It’s not the good ol’ days by any means, but old-timers have verified that Washington pheasant hunters will reap the rewards of a good hatch when the 2018 general season opens Oct. 20.
Participants in the so-called Geezer Hunt – the Sept. 24-28 pheasant season for hunters age 65 and older – are the first widespread field observers, state biologists say. Their reports from the southeastern portion of the state have been encouraging, said Brian Gaston, Washington Department of Fish and Wildlife habitat biologist.
“Overall, we’ve been seeing a lot of (upland) birds flying around,” he said. “The 65-and-older hunters have been stopping in and saying they were pleased with the numbers of birds they saw and harvested.”
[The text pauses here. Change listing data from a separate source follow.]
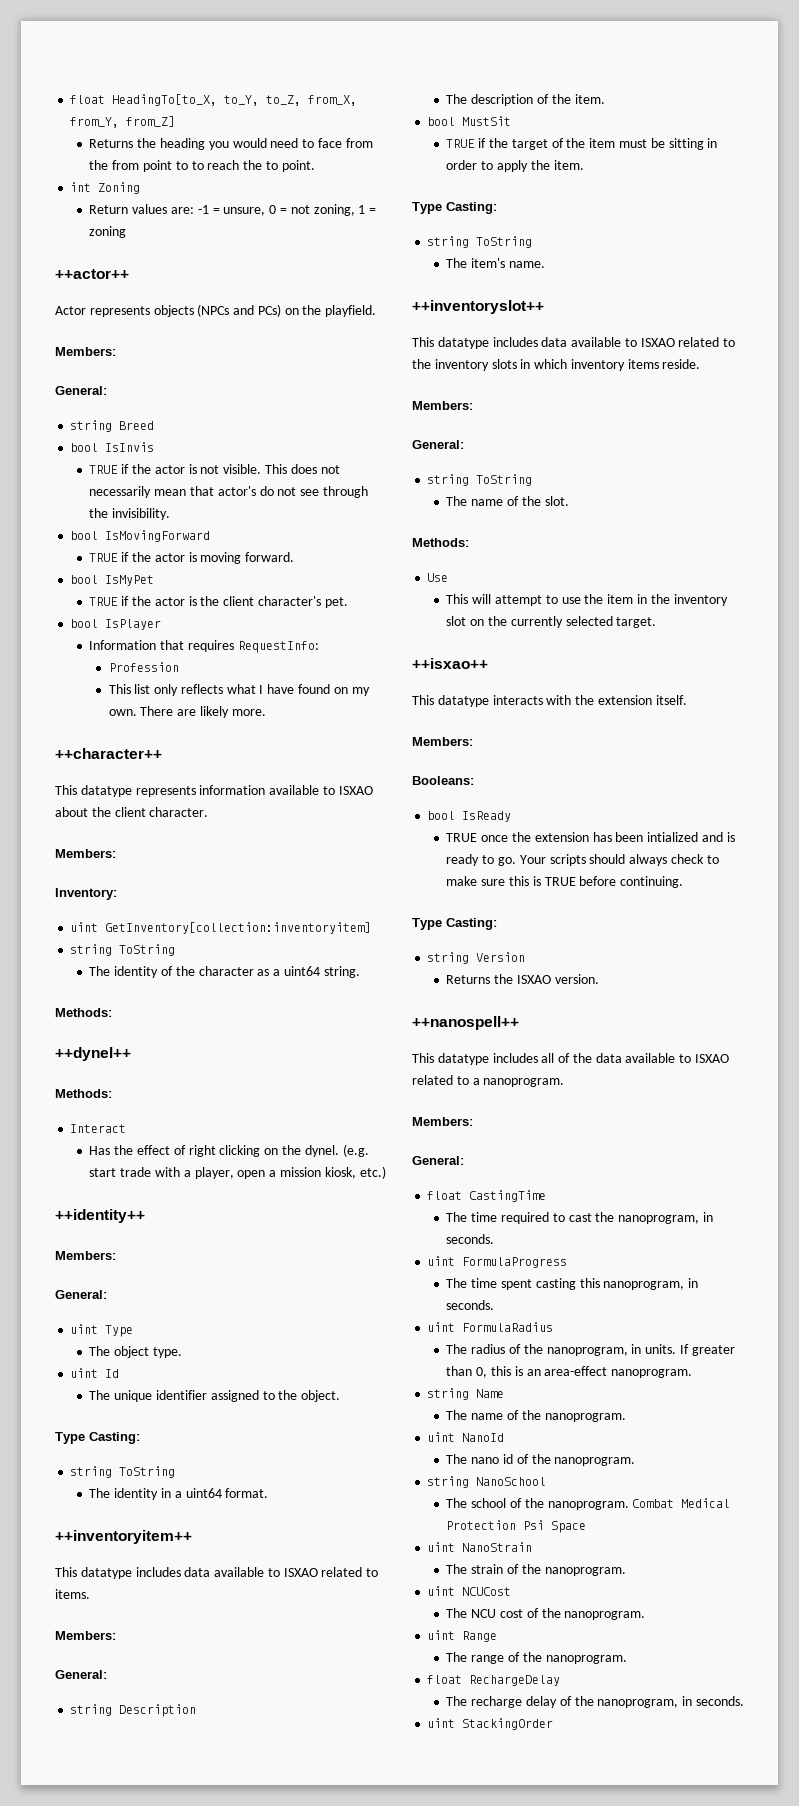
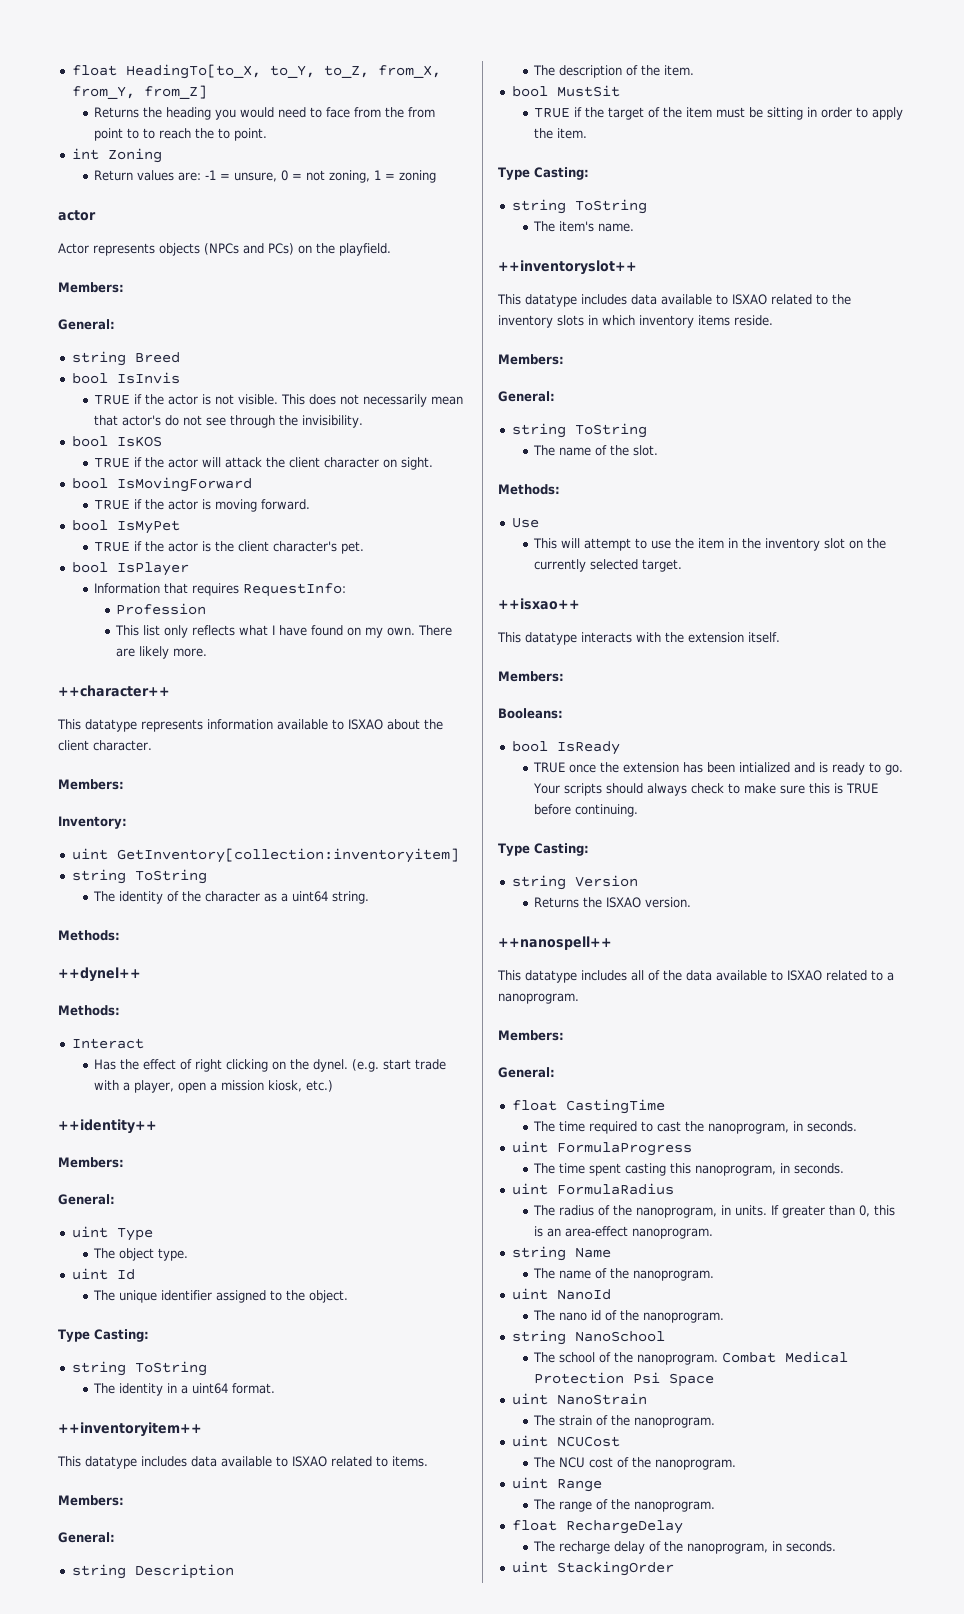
[55,269,129,279] ++actor++ -> [58,210,96,221] actor
(171, 514) none -> [71,436,162,447] [94,457,434,470] // bool IsKOS // TRUE if the actor will attack the client character on sight.

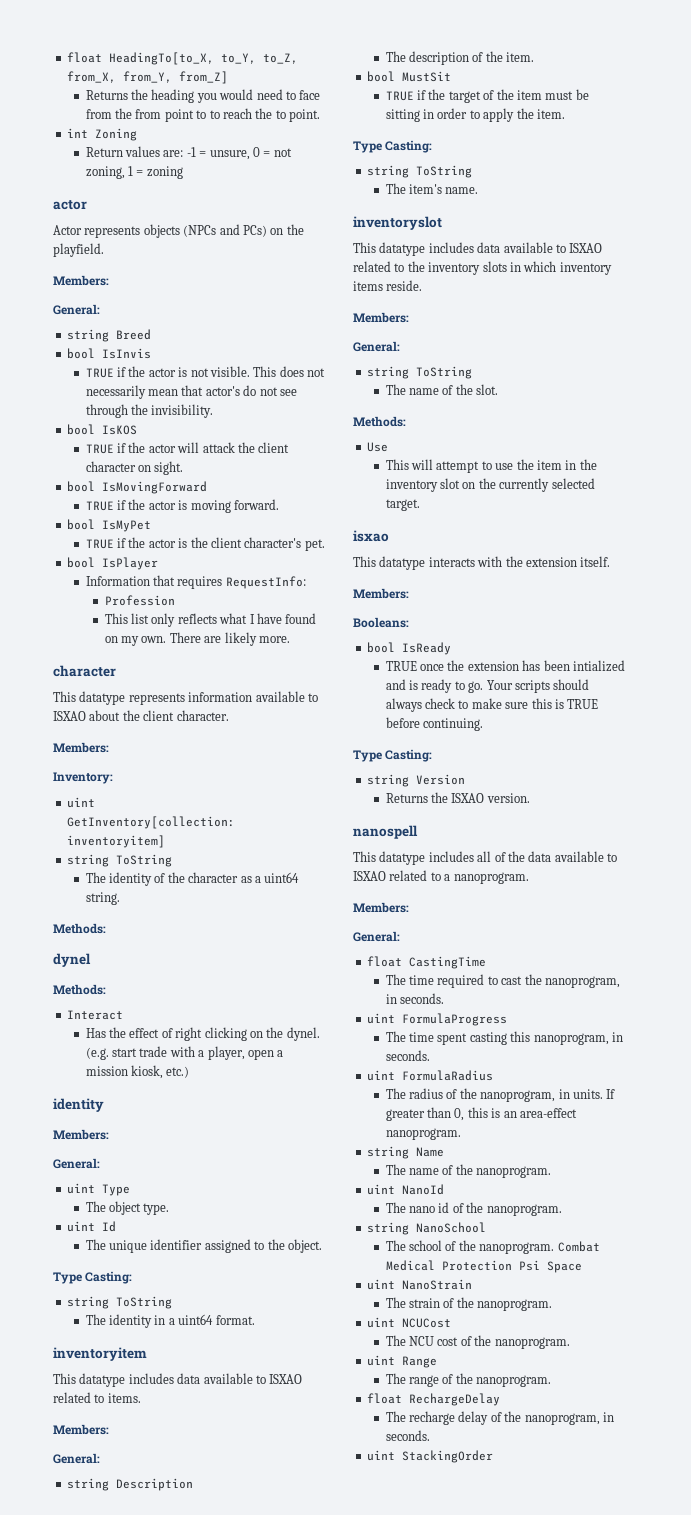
[58,685,170,697] ++character++ -> [53,665,116,677] character
[58,967,141,982] ++dynel++ -> [53,953,91,967] dynel
[58,1119,157,1134] ++identity++ -> [53,1098,104,1112] identity
[58,1422,202,1437] ++inventoryitem++ -> [53,1347,147,1361] inventoryitem
[498,260,637,275] ++inventoryslot++ -> [353,216,442,230] inventoryslot
[498,598,580,610] ++isxao++ -> [353,530,389,542] isxao
[498,936,612,950] ++nanospell++ -> [353,825,418,839] nanospell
While tramping several farms in Spokane and Whitman counties during the Geezer Hunt, I found areas with that good habitat sometimes – not always – had big numbers of pheasants.
Although quail and partridge were not open for hunting at that time, the coveys we flushed tended to be large. Quail and partridge seasons opened Saturday in Eastern Washington.
“I’ve never seen so many pheasants in this one spot,” said Jack Worden of Spokane after running his English setter through a Whitman County farm he’s had permission to hunt for years. Many of the September season flushes included young roosters that weren’t fully feathered out, indicating a good spring hatch.
All of the roosters that got away from the Geezers will be colorful adults – and they’ll be a little bit more educated – when the general season opens.
Geezer observations jibe with the prospects report by WDFW biologists Mike Atamian and Carrie Lowe. Despite a tough winter on upland birds, they said the spring rains were generally well-timed for minimal mortality on hatchlings.
Harvest trends throughout Lincoln, Spokane and Whitman counties show an overall decline in pheasant numbers over the past four years, although there have been some signs of stabilization, the biologists report.
“The majority of pheasant hunting occurs in Whitman County, which has about three times the harvest and about two times more hunters than Lincoln or Spokane counties,” they said.
Like other areas of the state and the West, most biologists agree that declines of upland birds in agricultural areas can generally be associated with the spread of clean farming practices and larger implements that increase crop coverage and production at the expense of year-round cover and other wildlife needs.
Croplands idled in the federal Conservation Reserve Program and planted with permanent cover can be good destinations for hunters seeking pheasants, especially when they’re adjacent to water and harvested grain fields.
“CRP has helped bring back bird numbers in some areas,” Gaston said. “It gives the birds a safe place to go as they’re bounced from one property to another by hunters and other disturbance, or as they avoid predators when moving from food sources.”
A requirement that CRP lands be maintained halfway through their 15-year enrollment can temporarily affect their suitability for hunting. Sportsmen might find some of their choice CRP hunting spots mowed or otherwise manipulated to rejuvenate the habitat quality for coming years.
Washington has 241,000 acres enrolled in CRP this season, about one-third of the acreage enrolled in pheasant-rich South Dakota.